Jusqu'à présent, pharmacologues moléculaires -- les gens qui conçoivent les médicaments neufs -- a dû fonctionner à un rythme beaucoup plus lent parce qu'ils ont eu accès à seulement une image de protéine d'une maladie à la fois.

La technologie de pointe neuve a accéléré le procédé. « Maintenant nous passons par le génome et trouvons 100 protéines de des bactéries, » Anderson expliqué. « Nous regardons toute la ces derniers et fournissons les informations ainsi les scientifiques peuvent regarder plus qu'un par un. »

Pour obtenir ces protéines exceptionnelles pour leur « photo op, » Anderson d'abord doit les élever dans des cristaux. Quelques opérations de son bureau est la « crèche, » où les centaines de milliers de cristaux viraux et bactériens de protéine se développent dans ce qui ressemblent aux plateaux miniatures de glaçon. Les plateaux sont empilés dans des incubateurs géants pour maintenir les protéines à leur température préférée.
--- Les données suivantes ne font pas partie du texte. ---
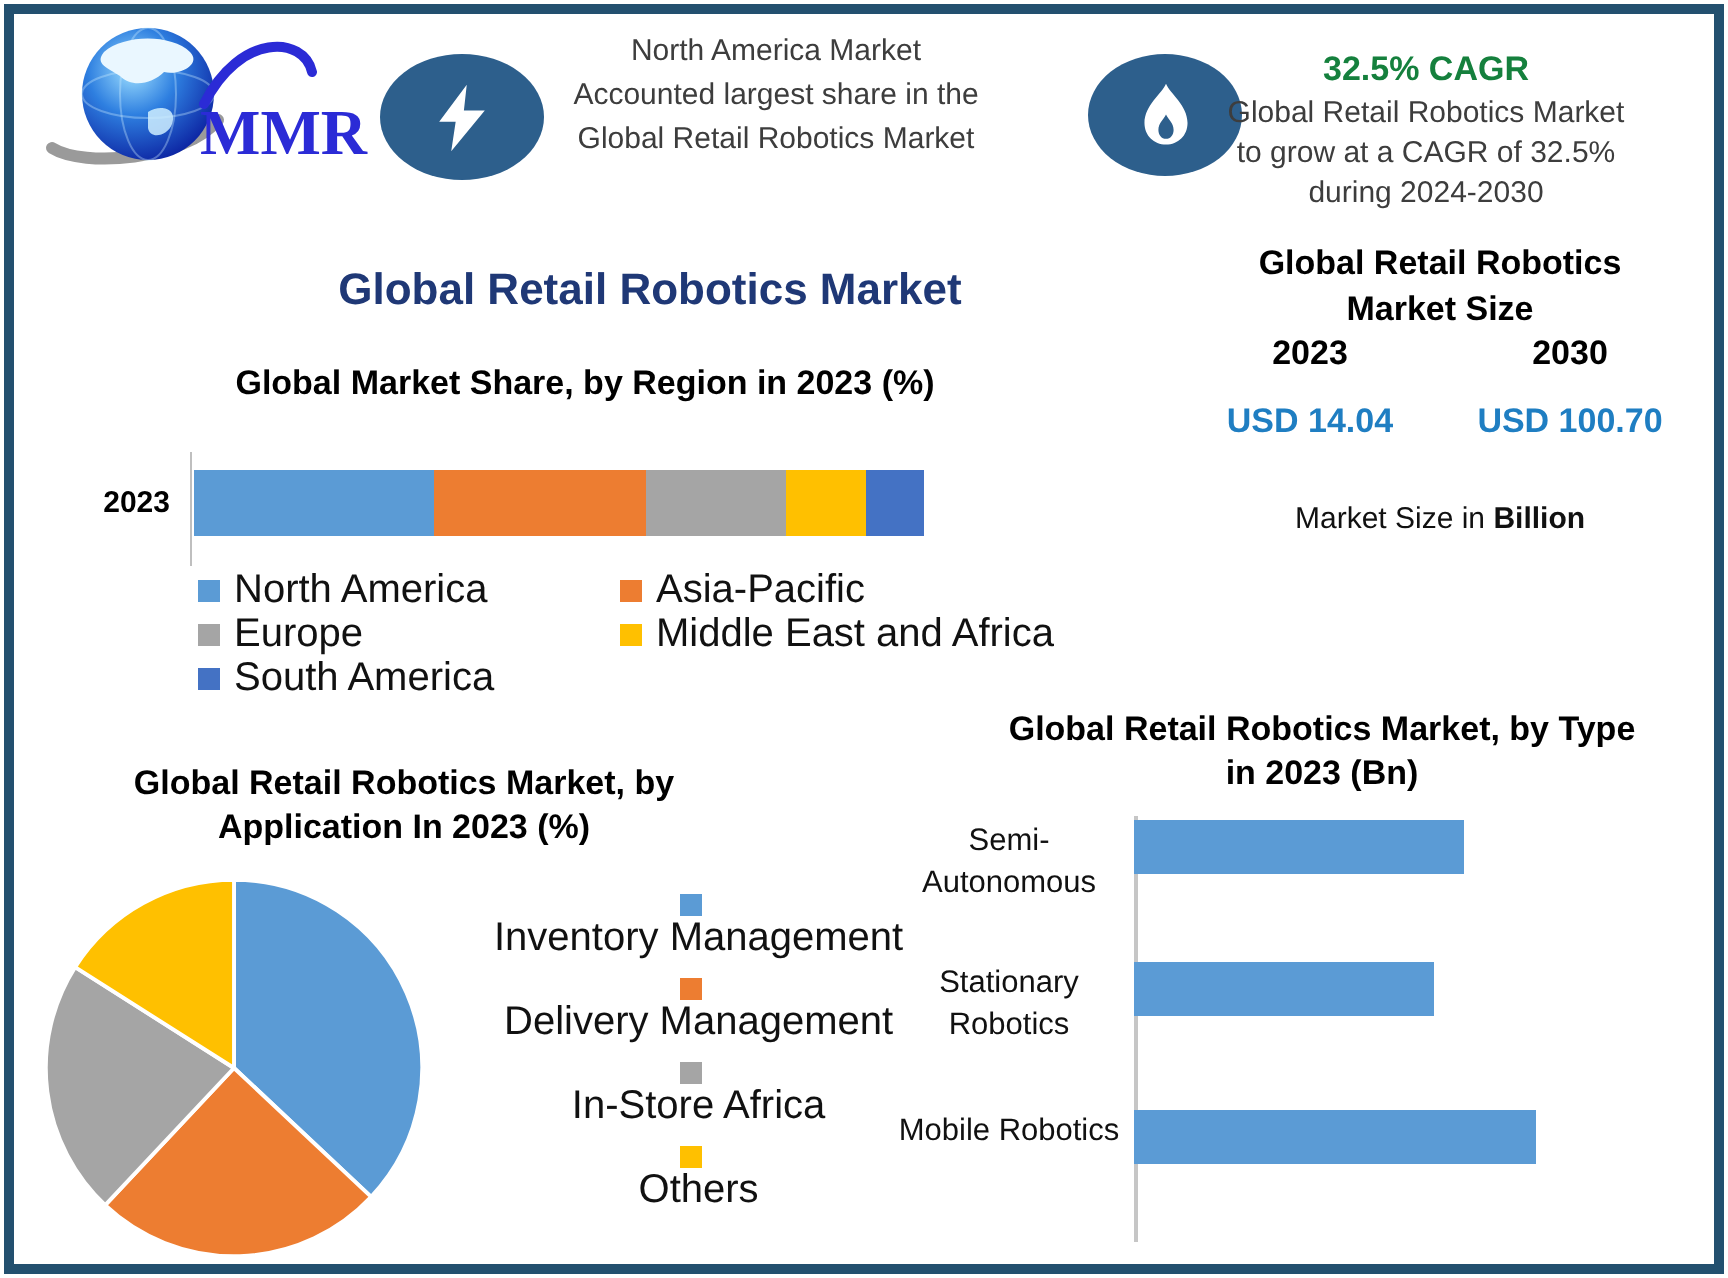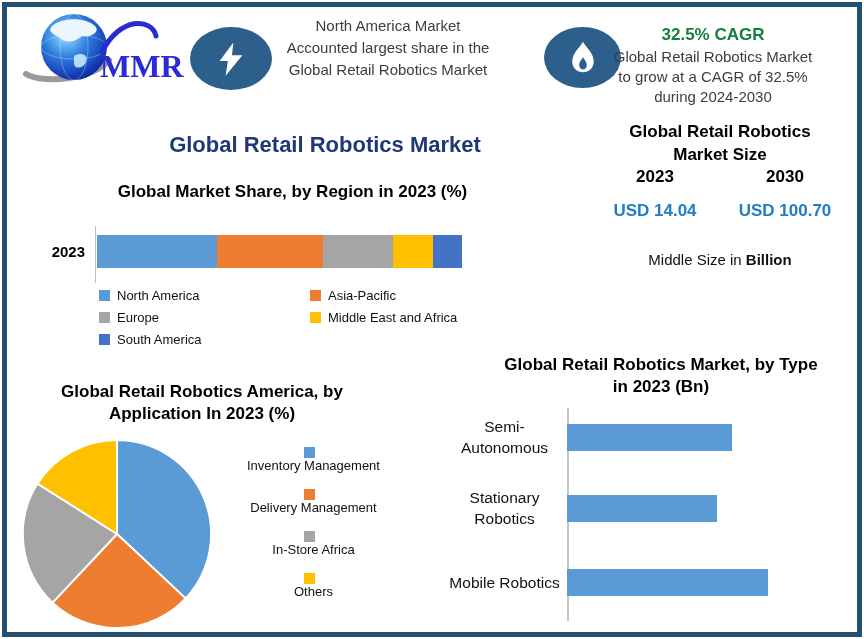--- a/index.html
+++ b/index.html
@@ -35,21 +35,21 @@
   
   .region-title { left:55px; top:182px; width:475px; text-align:center;
     font-size:17px; font-weight:bold; color:#000; }
   .region-cat { left:25px; top:243px; width:60px; text-align:right;
     font-size:15px; font-weight:bold; }
   .region-axis { left:95px; top:226px; width:1px; height:57px; background:#BFBFBF; }
   .region-bar { left:97px; top:235px; width:365px; height:33px; display:flex; }
   .region-bar > div { height:100%; }
   .region-legend { left:99px; top:284px; width:395px; display:grid;
     grid-template-columns:211px 1fr; }
-  .legend-item { display:flex; align-items:center; height:22px; font-size:13px; color:#111; }
+  .legend-item { display:flex; align-items:center; height:22px; font-size:20px; color:#111; }
   .swatch { width:11px; height:11px; margin-right:7px; flex:none; }
   .legend-label { white-space:nowrap; }
 
   
   .ms-panel { left:590px; top:120px; width:260px; }
   .ms-title { text-align:center; font-size:17px; font-weight:bold; line-height:23px; }
   .ms-years { display:flex; margin-top:1px; }
   .ms-years span { width:50%; text-align:center; font-size:17px; font-weight:bold; }
   .ms-values { display:flex; margin-top:14px; }
   .ms-values span { width:50%; text-align:center; font-size:17px; font-weight:bold; color:#1F7EC2; }
@@ -62,21 +62,21 @@
   .pie-svg { left:20px; top:437px; width:194px; height:194px; }
   .pie-legend { left:247px; top:447px; display:flex; flex-direction:column; gap:27px; }
   .pie-legend .legend-item { height:15px;flex-direction:column; }
 
   
   .type-title { left:471px; top:354px; width:380px; text-align:center;
     font-size:17px; font-weight:bold; line-height:22px; }
   .type-plot { left:430px; top:408px; width:400px; height:216px; }
   .type-axis { left:567px; top:408px; width:2px; height:213px; background:#C6C6C6; }
   .hbar-row { position:absolute; left:0; right:0; height:54px;
-    display:flex; align-items:center; }
+    display:flex; }
   .type-plot .hbar-row:nth-child(1) { top:2px; }
   .type-plot .hbar-row:nth-child(2) { top:73px; }
   .type-plot .hbar-row:nth-child(3) { top:147px; }
   .hbar-label { width:137px; padding-left:12px; box-sizing:border-box;
     text-align:center; font-size:15.5px; line-height:21px; color:#111; }
   .hbar-track { width:256px; height:27px; position:relative; }
   .hbar { height:100%; }
 </style>
 </head>
 <body>
@@ -169,26 +169,26 @@
     </div>
     <div class="ms-years">
       <span>2023</span>
       <span>2030</span>
     </div>
     <div class="ms-values">
       <span>USD 14.04</span>
       <span>USD 100.70</span>
     </div>
     <div class="ms-note">
-      <span>Middle Size in </span><span class="bold">Billion</span>
+      <span>Market Size in </span><span class="bold">Billion</span>
     </div>
   </div>
 
   <div class="abs pie-title">
-    <div>Global Retail Robotics America, by</div>
+    <div>Global Retail Robotics Market, by</div>
     <div>Application In 2023 (%)</div>
   </div>
   <svg class="abs pie-svg" viewBox="-100 -100 200 200">
       <path d="M0,0 L0.00,-97.00 A97,97 0 0 1 70.71,66.40 Z" fill="#5B9BD5" stroke="#FFFFFF" stroke-width="2" stroke-linejoin="round">
         <title>Inventory Management: 37%</title>
       </path>
       <path d="M0,0 L70.71,66.40 A97,97 0 0 1 -66.40,70.71 Z" fill="#ED7D31" stroke="#FFFFFF" stroke-width="2" stroke-linejoin="round">
         <title>Delivery Management: 25%</title>
       </path>
       <path d="M0,0 L-66.40,70.71 A97,97 0 0 1 -81.90,-51.98 Z" fill="#A5A5A5" stroke="#FFFFFF" stroke-width="2" stroke-linejoin="round">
Puisqu'Anderson n'est jamais sûr quel environnement produira un cristal -- quelques protéines préfèrent plus d'acidité ou la salent que d'autres, il essayent des centaines de différentes recettes pour chacun.

Le visionnement de ces protéines vers le bas à l'agencement de leurs atomes exige un faisceau de rayons X fort. Un des quelques sites dans le pays avec cette technologie est l'énorme synchrotron au laboratoire national d'Argonne. De l'air, le synchrotron ressemble à une piste d'intérieur. Et, d'une certaine manière, il est. Les seules turbines, cependant, sont des électrons entourant le synchrotron, qui est réellement un polygone dégrossi par 40 un kilomètre autour. Pendant que les électrons emballent autour du polygone, ils tirent hors des faisceaux de rayons X forts.

Fonctionnant avec le matériel à l'intérieur d'une offre spéciale fil-a muré la station pour les protéger contre la radiothérapie, scientifiques mettent un cristal de protéine -- juste 1/10 d'un mm -- dans le faisceau de rayons X de synchrotron. Pendant que les rayons X dispersent hors du cristal, le diagramme diffraction indique l'emplacement des électrons de la protéine et des atomes, une cristallographie appelée de processus de rayon X.

Début novembre, l'université lancera un site Web, www.csgid.org, pour les scientifiques qui se spécialisent dans différents bactéries ou virus, ainsi ils peuvent analyser la liste du projet de maladies infectieuses et proposer quelles protéines Anderson et ses collègues devrait examiner. « Nous espérons que nous obtiendrons des suggestions des gens à la communauté scientifique, » a indiqué Anderson, qui est également codirecteur du centre de recherche du nord-ouest de synchrotron. « Leur connaissance peut être une grande aide à nous parce que chaque les bactéries effectue des milliers des protéines. » Le site Web également sera sans interruption actualisé pour montrer les protéines neuf tracées de scientifiques.

« Nous espérons que notre effort étendra le travail préparatoire pour que les médicaments neufs traitent ou éviter certaines des plus mauvaises maladies infectieuses pour infester notre pays et le monde, » Anderson a indiqué.